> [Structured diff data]
_ _ _
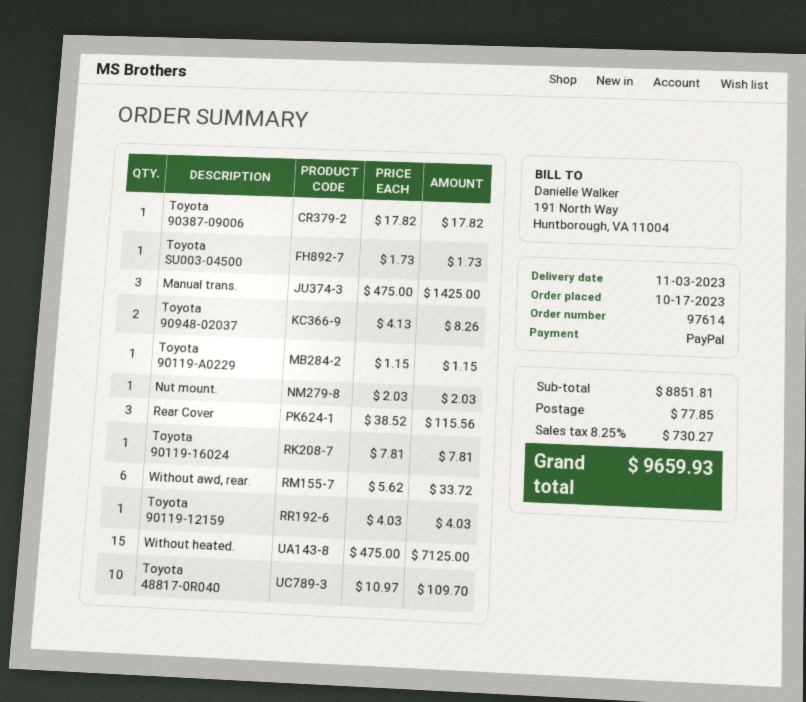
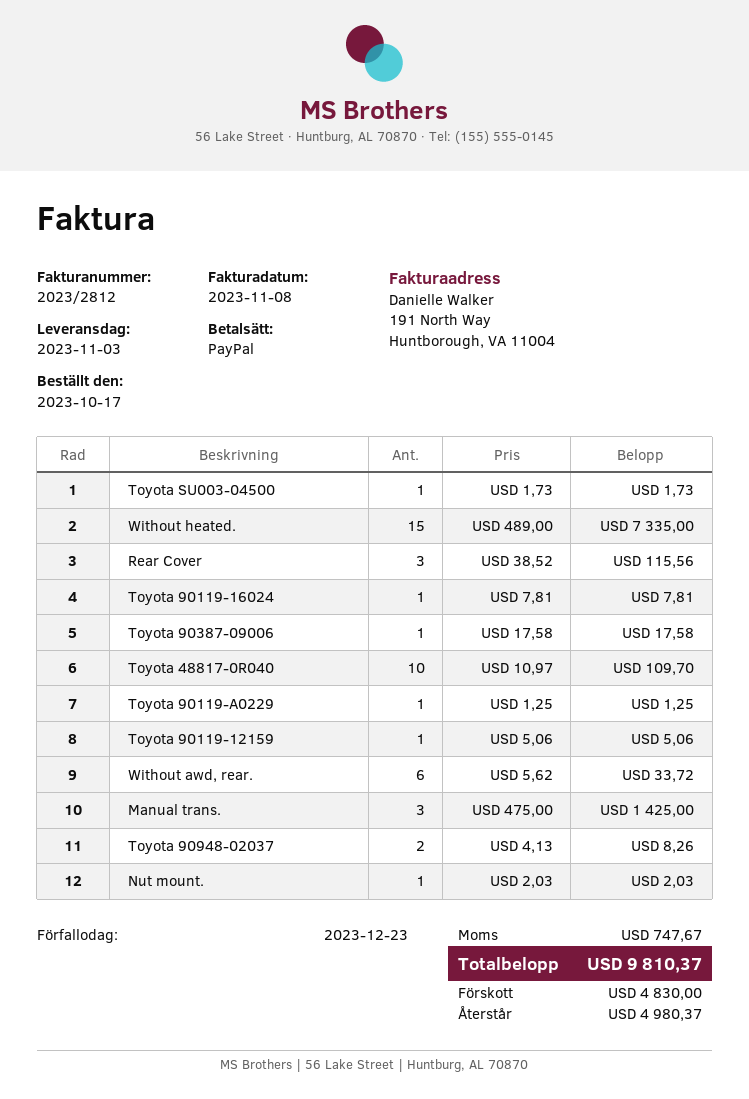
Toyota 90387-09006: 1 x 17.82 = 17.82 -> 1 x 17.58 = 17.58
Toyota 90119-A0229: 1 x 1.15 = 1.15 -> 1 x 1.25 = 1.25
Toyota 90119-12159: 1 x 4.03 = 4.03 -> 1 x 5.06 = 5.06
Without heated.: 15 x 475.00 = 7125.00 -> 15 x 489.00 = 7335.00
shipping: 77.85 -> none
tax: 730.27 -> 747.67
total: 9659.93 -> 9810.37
_ _ _
> [What you are asked to do] Although the records contain pictures, restate them word for word with those pictures left out.

> [Result of the exercise]
Toyota 90387-09006: 1 x 17.82 = 17.82 -> 1 x 17.58 = 17.58
Toyota 90119-A0229: 1 x 1.15 = 1.15 -> 1 x 1.25 = 1.25
Toyota 90119-12159: 1 x 4.03 = 4.03 -> 1 x 5.06 = 5.06
Without heated.: 15 x 475.00 = 7125.00 -> 15 x 489.00 = 7335.00
shipping: 77.85 -> none
tax: 730.27 -> 747.67
total: 9659.93 -> 9810.37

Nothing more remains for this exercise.